Segment Open

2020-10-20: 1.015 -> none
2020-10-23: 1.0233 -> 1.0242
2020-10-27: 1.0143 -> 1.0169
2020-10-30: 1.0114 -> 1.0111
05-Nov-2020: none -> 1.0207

Segment Closed
Segment Open

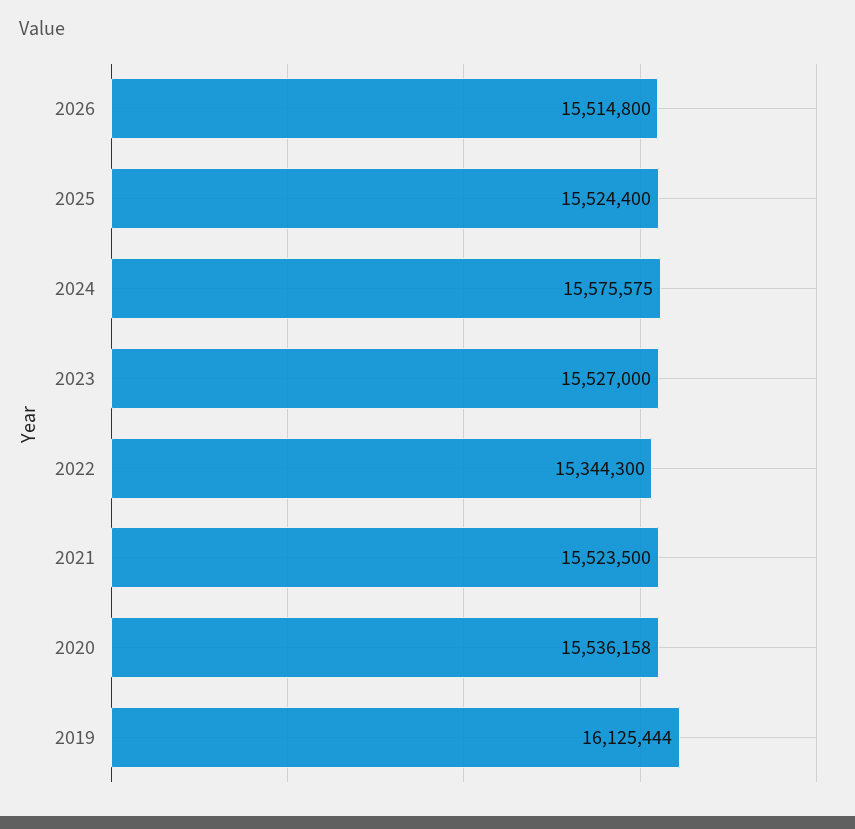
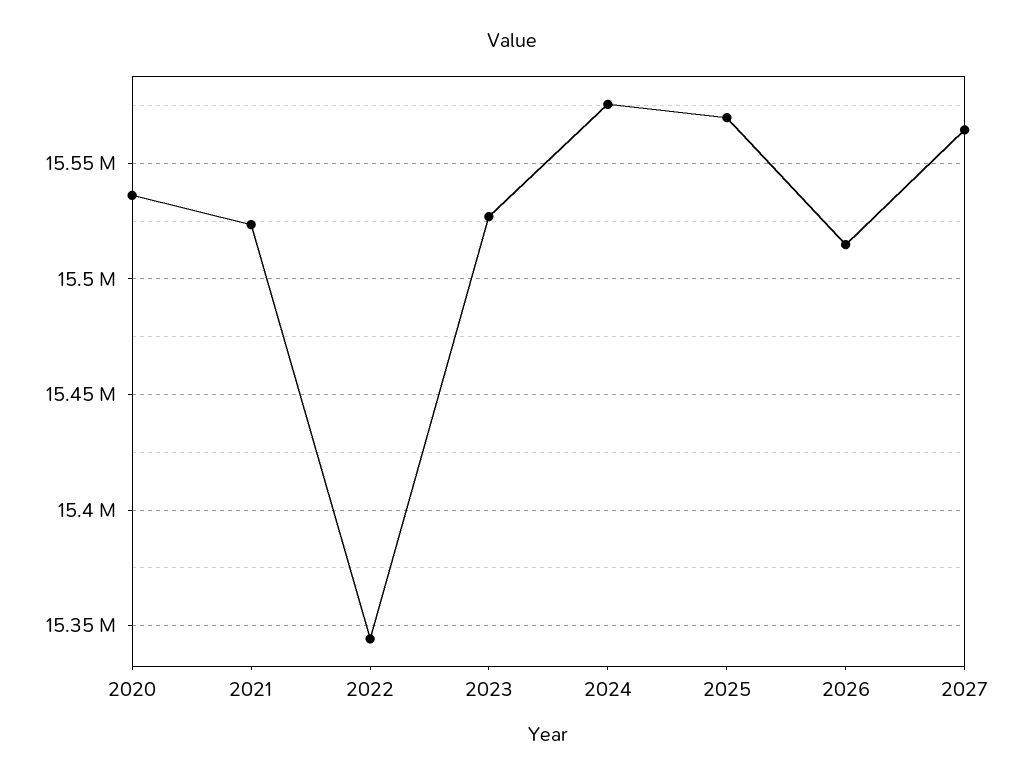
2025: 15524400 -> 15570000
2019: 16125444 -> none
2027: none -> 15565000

Segment Closed

The lines above from the one with "2020-10-20: 1.015 -> none" through the one with "05-Nov-2020: none -> 1.0207" are to be duplicated exactly, ends included, with nothing added.

**RESULT**
2020-10-20: 1.015 -> none
2020-10-23: 1.0233 -> 1.0242
2020-10-27: 1.0143 -> 1.0169
2020-10-30: 1.0114 -> 1.0111
05-Nov-2020: none -> 1.0207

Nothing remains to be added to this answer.